About My Blog

My blog is about history, popular culture, politics and current events from a democratic socialist and Irish republican perspective. The two main topics are Northern Ireland on one hand and fighting anti-Semitism, racism and homophobia on the other. The third topic is supporting the Palestinians, and there are several minor topics. The three main topics overlap quite a bit. I have to admit that it’s not going to help me get a graduate degree, especially because it’s almost always written very casually. But there are some high-quality essays, some posts that come close to being high-quality essays, political reviews of Sci-Fi TV episodes (Star Trek and Babylon 5), and a unique kind of political, progressive poetry you won't find anywhere else. (there are also reviews of episodes of Law and Order: Special Victims Unit and reviews of Roseanne)

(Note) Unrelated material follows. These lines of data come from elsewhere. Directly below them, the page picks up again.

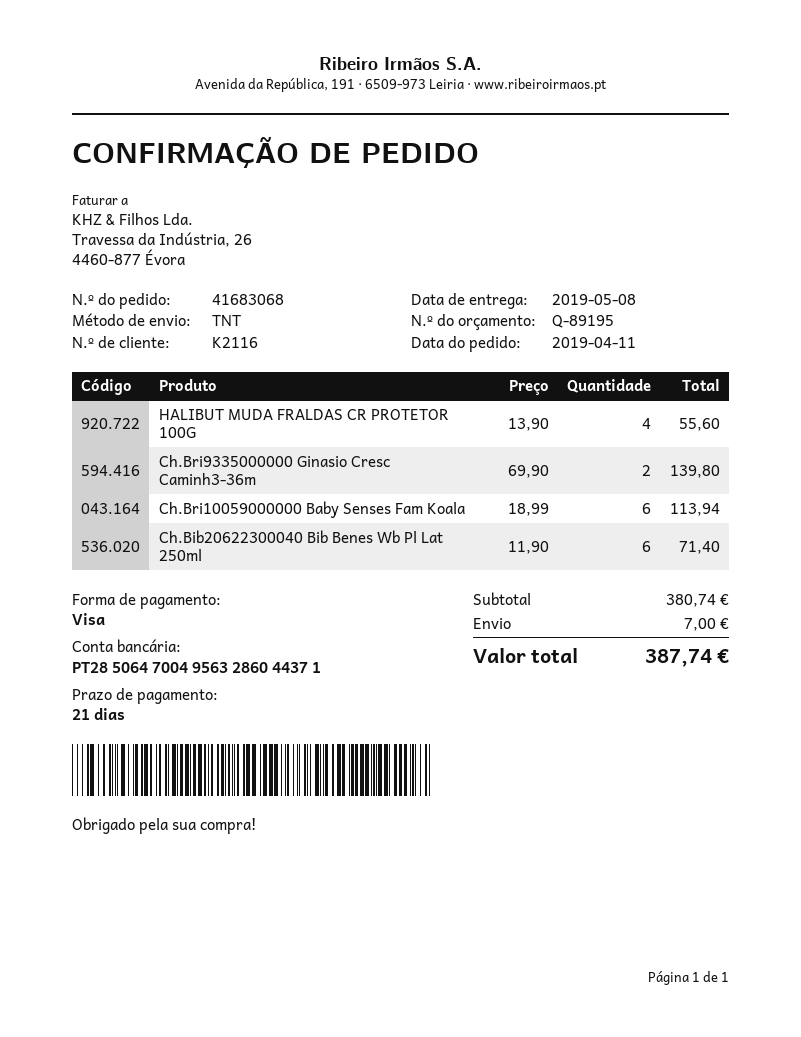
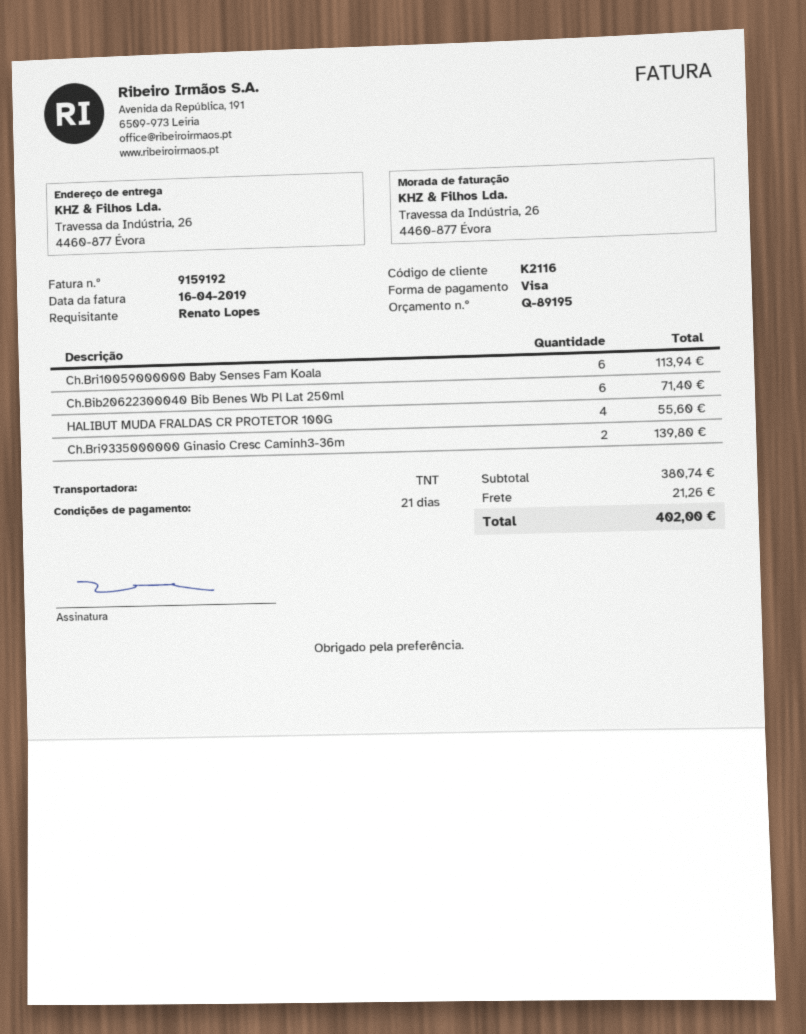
shipping: 7.00 -> 21.26
total: 387.74 -> 402.00

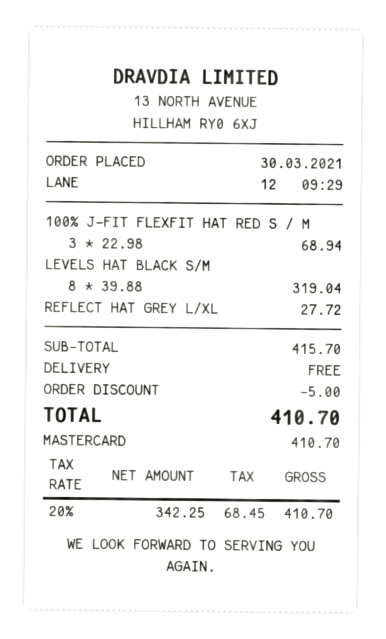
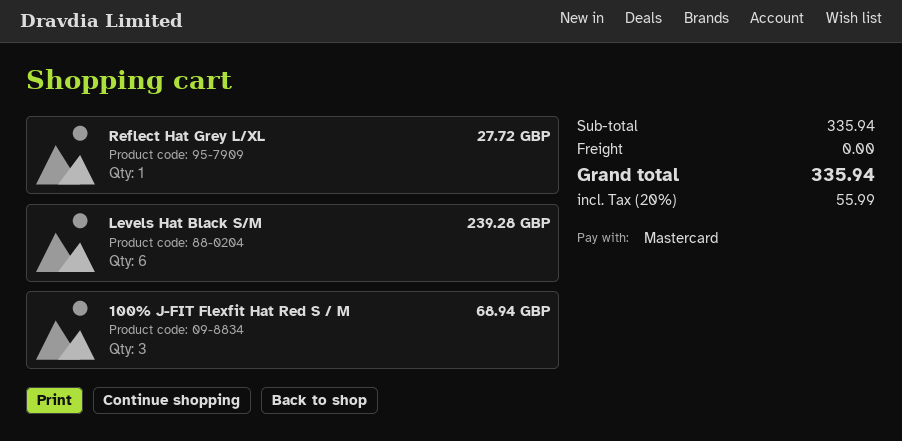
LEVELS HAT BLACK S/M: 8 for 319.04 -> 6 for 239.28
subtotal: 415.70 -> 335.94
discount: 5.00 -> none
tax: 20% = 68.45 -> 20% = 55.99
total: 410.70 -> 335.94

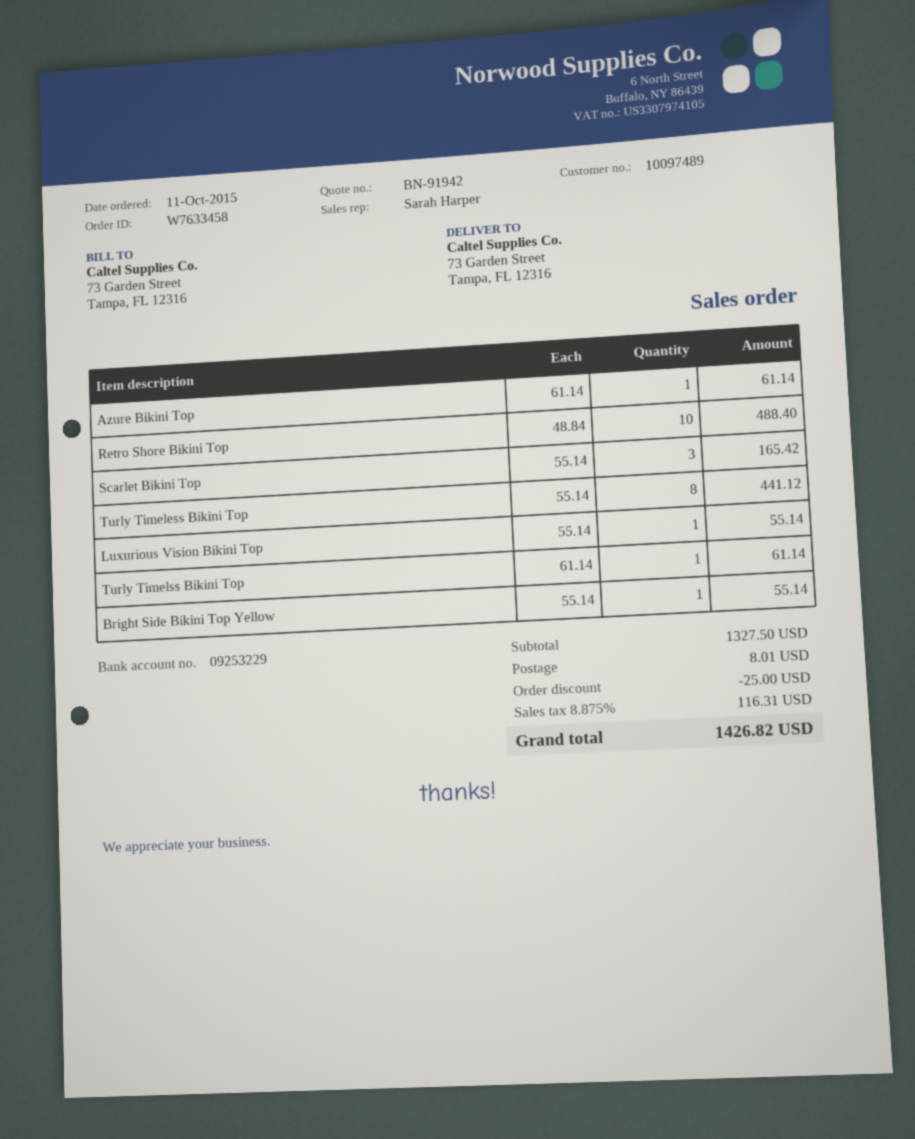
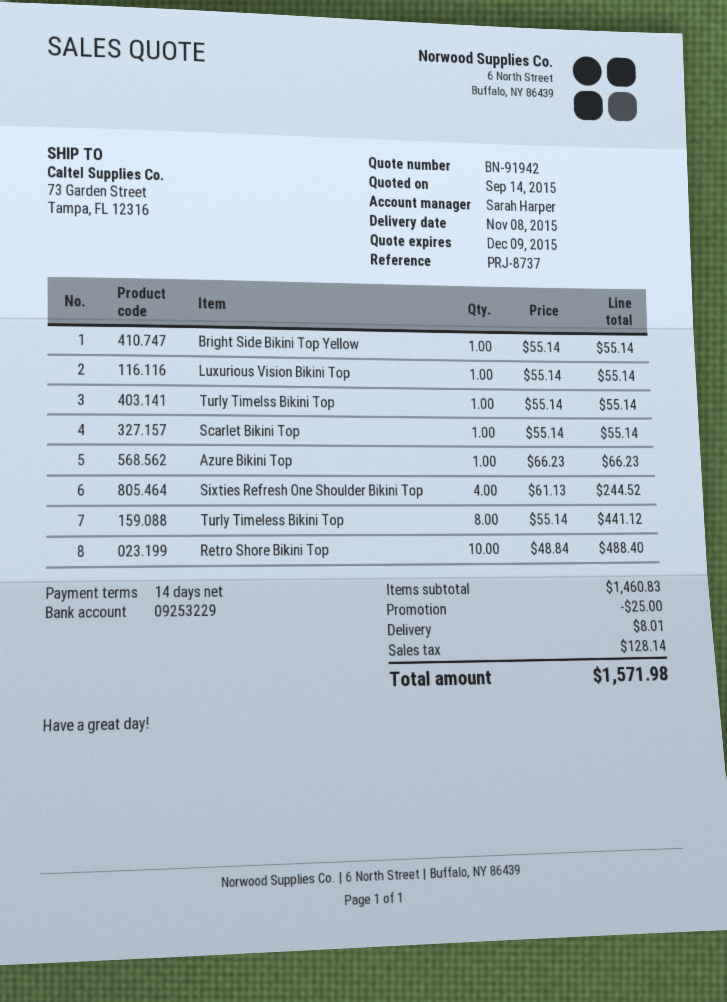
Azure Bikini Top: 1 x 61.14 = 61.14 -> 1 x 66.23 = 66.23
Scarlet Bikini Top: 3 x 55.14 = 165.42 -> 1 x 55.14 = 55.14
Turly Timelss Bikini Top: 1 x 61.14 = 61.14 -> 1 x 55.14 = 55.14
Sixties Refresh One Shoulder Bikini Top: none -> 4 x 61.13 = 244.52
subtotal: 1327.50 -> 1460.83
tax: 116.31 -> 128.14
total: 1426.82 -> 1571.98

(The "Table of Contents" offers brief descriptions of all but the most recent posts)


(If you're really cool and link to my blog from your site/blog, let me know) (if you contact me, use the word "blog" in the subject line so I'll know it's not spam)

YOU NEED TO READ THE POST "Trump, Netanyahu, and COVID-19 (Coronavirus)" here. It is a contrast of the two on COVID-19 and might be helpful in attacking Trump. And see the middle third of this about Trump being a for-real fascist.

Monday, August 7, 2023

People of Color and Racism

(This is what you might call a special post- I am for reasons that are both personal and political addressing something that some people who looked at my blog between 2009 and 2017 may have criticized me for)

In early 2018 a political friend (who is a widely respected Black veteran of the fight against racism) explained something to me about racism which had not been explained to me very well before that. I had done a post on my blog about the theory/fact that people of color in America can’t be racist. It was originally written and published in 2009 and in 2017 I re-wrote it so it would be more convincing. This essay is largely about how it shouldn’t be held against me, but my position in that 2017 post was that people of color can be racist.

(Not sure exactly where to place this, but in early 2018 I deleted that post)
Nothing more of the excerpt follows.